[OLPC Security] Application bundles and delegation

xuan wu wuxuan.ecios at gmail.com
Fri Feb 9 13:08:11 EST 2007


> There are severe implementation disadvantages to such an approach,


I'd like to dig into this deeper, would you mind show me some light on it?

from a non-implementation point of view, it doesn't at all deal with the
> need for user documents to be shared.


Then the applications  and  other users all just have full permission to the
documents.  I wonder if I understand your idea.

What advantages do you see, as
> compared to what's presently in the specification?

In "software installation" part,
1. >After installation, the per-program permission list is only modifiable
by the user
    >through a graphical interface.
This may cause problems when some program trick the user to change
permission list to access the other programs.
2. >As a final note, programs cryptographically signed by OLPC or the
   > individual countries may bypass the permission request limits, and
request
   > any permissions they wish at installation time.
This guarantees too much power and responsibility to OLPC which I find
unnecessary.  The other programs just have their own rights to announce the
access limits to their own files, which means all the programs are all fair,
and when one program use another program, it needs permission, just like the
real user use the programs. The user may have the right of execute all
files, but some programs which are not supposed to be executed directly by
the user can just put a "non-executable by John" sign to itself.

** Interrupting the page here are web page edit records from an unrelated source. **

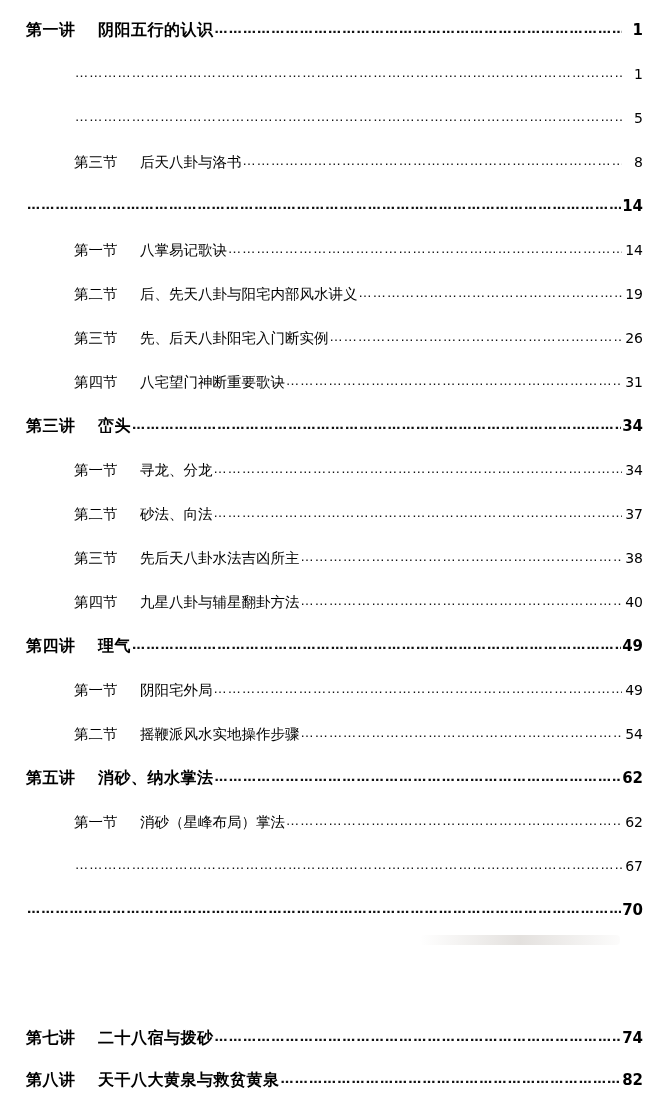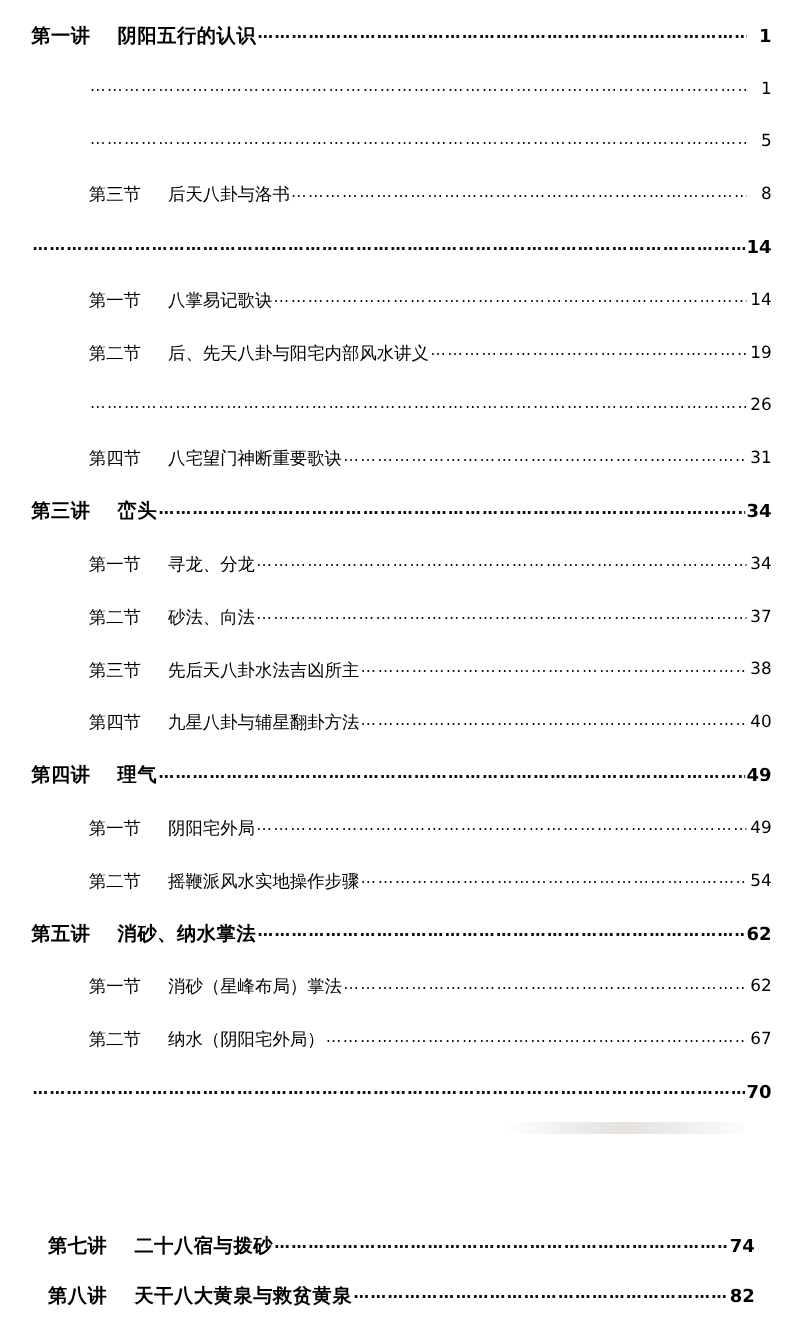"第三节 先、后天八卦阳宅入门断实例" span.label { html: none -> <span><span>第三节</span><span>先、后天八卦阳宅入门断实例</span></span> }
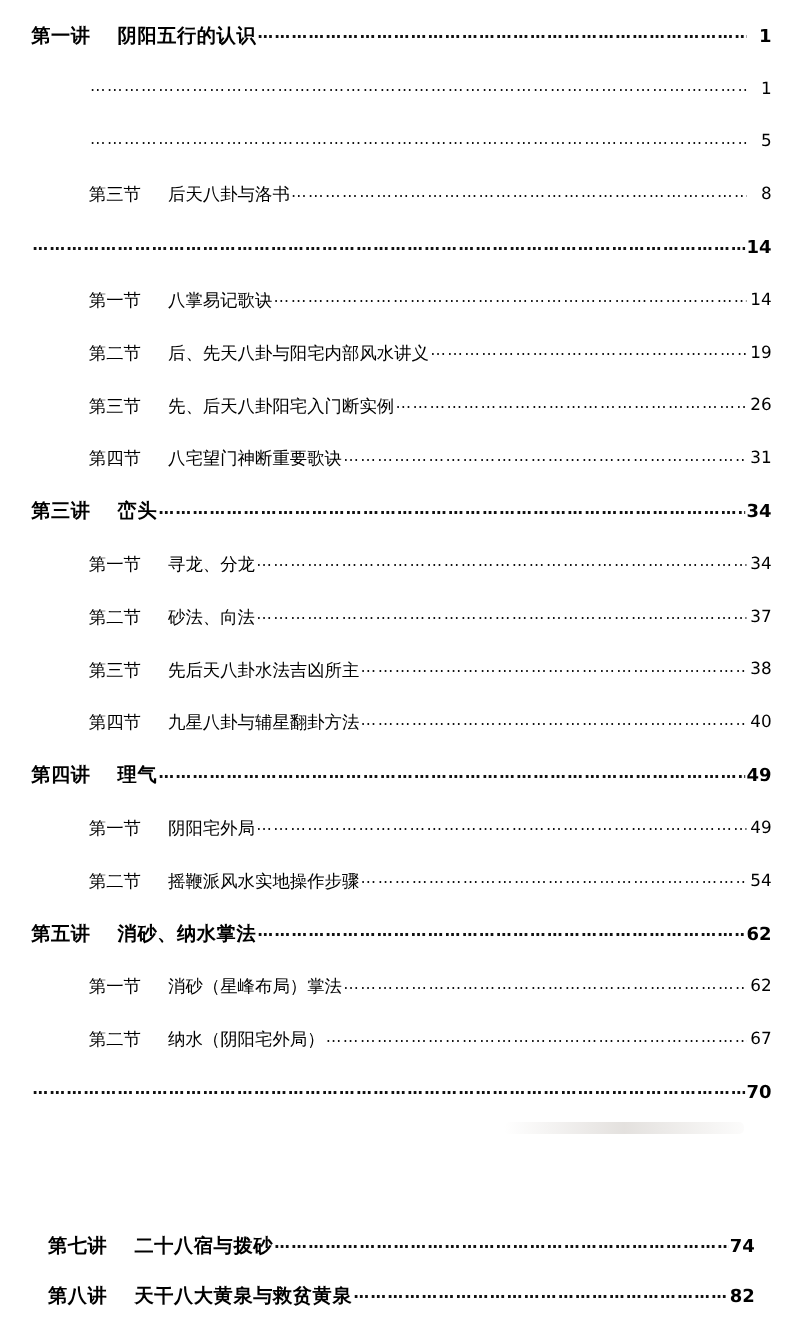"第二节 纳水（阴阳宅外局）" span.label { html: <span><span>第二节</span><span>纳水（阴阳宅外局）</span></span> -> none }
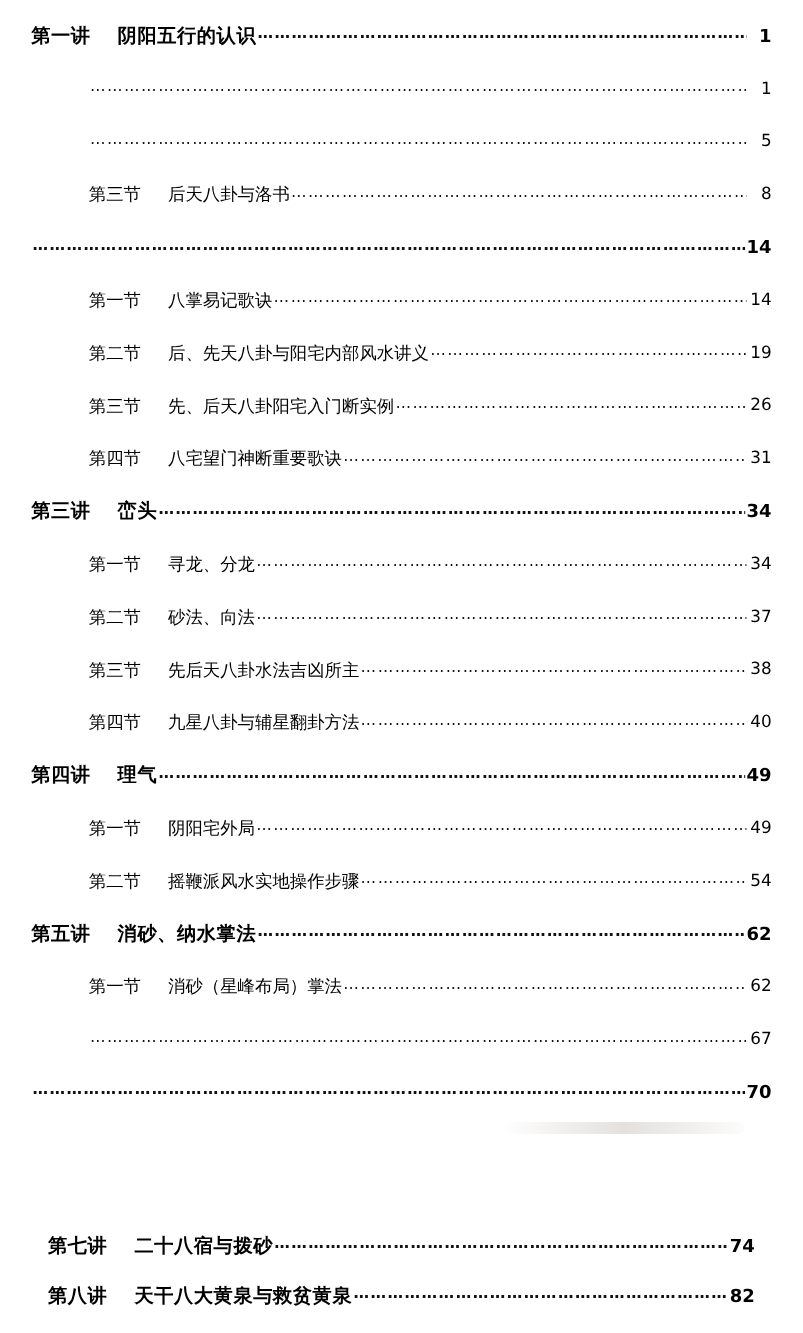"第七讲 二十八宿与拨砂" .tail { padding: 0 40px -> 0 26px }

Another thing in the spec, the "first boot" part.
1. The identity information is centralized, and the server may cause
insecurity, as there are always some ways to hack into it.
2. With only the photo, SN and id,  how can we find the thief or dis
function the machine after the a boy lost his laptop, who possibly has  no
idea whom to report to except telling his own friends?

How about this? At the first time, the child input his name. Then every time
the laptop is turned on ever since, it automatically use the real name to
log into the p2p net as long as there's another laptop in a range of, say,
1km. In this net, everyone else  can see who's online, even if no one's in
the Internet. Then the thief takes risks everywhere as long as there might
be someone else using XO in this range, because that one may know the name
that logged in, and may know that he has lost his XO.

I always believe in the power of people, especially lots of people who know
each other. Also, I don't like the idea of supervisor of supervisor of
supervisor, and so on. Instead, I'd like to be a supervisor and a supervised
at the same time, fairly.

PS:  as English isn't my first language, I'd appreciate it if you point out
anything that cause misunderstanding in my writing.